Reasons for positivity

As you can see, we’re living in a pretty damn good economy and the RBA’s own forecasts for our economy goes from a top of the range reading of 3%, which was pretty well spot on for June this year, to 4% by the end of next year!

Sure, we have to navigate China’s growth story (will it be lower than expected?), the US election and an expected interest rate rise as well the usual annoyances from OPEC, Russia and Iran, along with bond market concerns and there is Japan as well as Europe, which have growth problems.

Also read: 101 businesses you can start with less than $100

Too soon for negativity

The smarty doomsday merchants one day will be right but I suspect they are jumping the gun. Not even the RBA thought our bank problems, if they ever materialise, would be in two years’ time.

And have a look at this headline from Google to understand the unreliability of click bait: “Banks face challenge on billions of off-balance sheet exposure.” (SMH)

When did we see this? Try November 4, 2008 not long before our top four banks were listed in the top 10 in the world, thanks to the GFC!

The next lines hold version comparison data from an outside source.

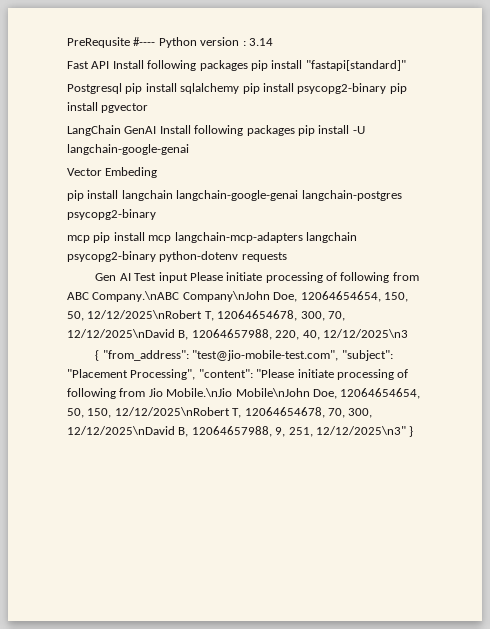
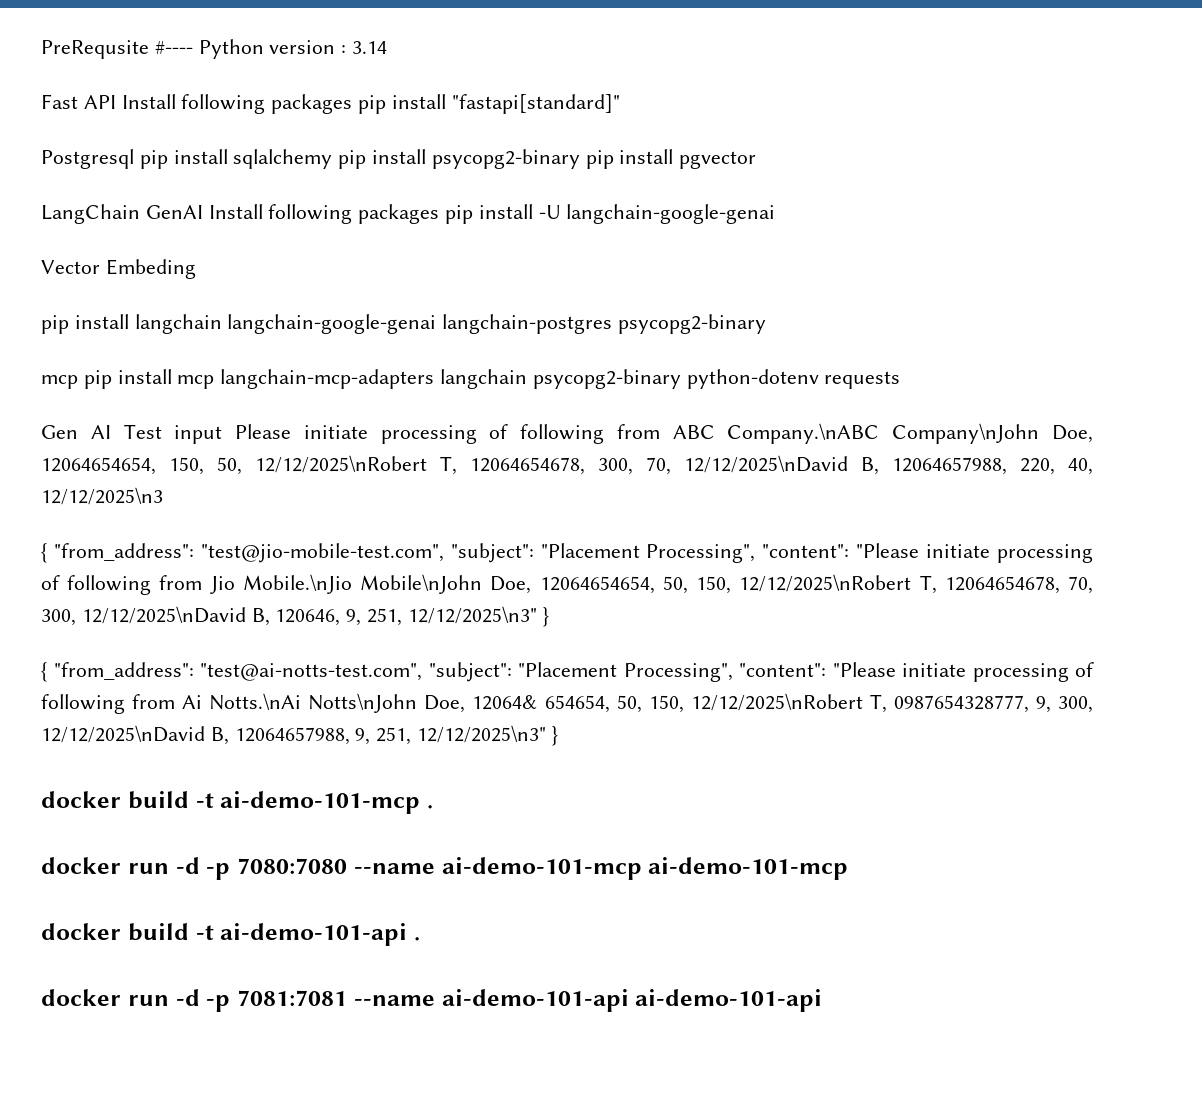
- { "from_address": "test@jio-mobile-test.com", "subject": "Placement Processing", "content": "Please initiate processing of following from Jio Mobile.\nJio Mobile\nJohn Doe, 12064654654, 50, 150, 12/12/2025\nRobert T, 12064654678, 70, 300, 12/12/2025\nDavid B, 12064657988, 9, 251, 12/12/2025\n3" }
+ { "from_address": "test@jio-mobile-test.com", "subject": "Placement Processing", "content": "Please initiate processing of following from Jio Mobile.\nJio Mobile\nJohn Doe, 12064654654, 50, 150, 12/12/2025\nRobert T, 12064654678, 70, 300, 12/12/2025\nDavid B, 120646, 9, 251, 12/12/2025\n3" }
+ { "from_address": "test@ai-notts-test.com", "subject": "Placement Processing", "content": "Please initiate processing of following from Ai Notts.\nAi Notts\nJohn Doe, 12064& 654654, 50, 150, 12/12/2025\nRobert T, 0987654328777, 9, 300, 12/12/2025\nDavid B, 12064657988, 9, 251, 12/12/2025\n3" }
+ docker build -t ai-demo-101-mcp .
+ docker run -d -p 7080:7080 --name ai-demo-101-mcp ai-demo-101-mcp
+ docker build -t ai-demo-101-api .
+ docker run -d -p 7081:7081 --name ai-demo-101-api ai-demo-101-api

Also read: Apartment meltdown looming as Chinese think of walking away

I’m not worried!

The apartment oversupply will cause some losses but I’m not expecting Armageddon. And a lot of smart property/economic experts agree and based on the RBA’s growth forecasts, the Big Bank is not too spooked either.

As my favourite social commentator from yesteryear, Alfred E. Neuman, would’ve said: “What, me worry?”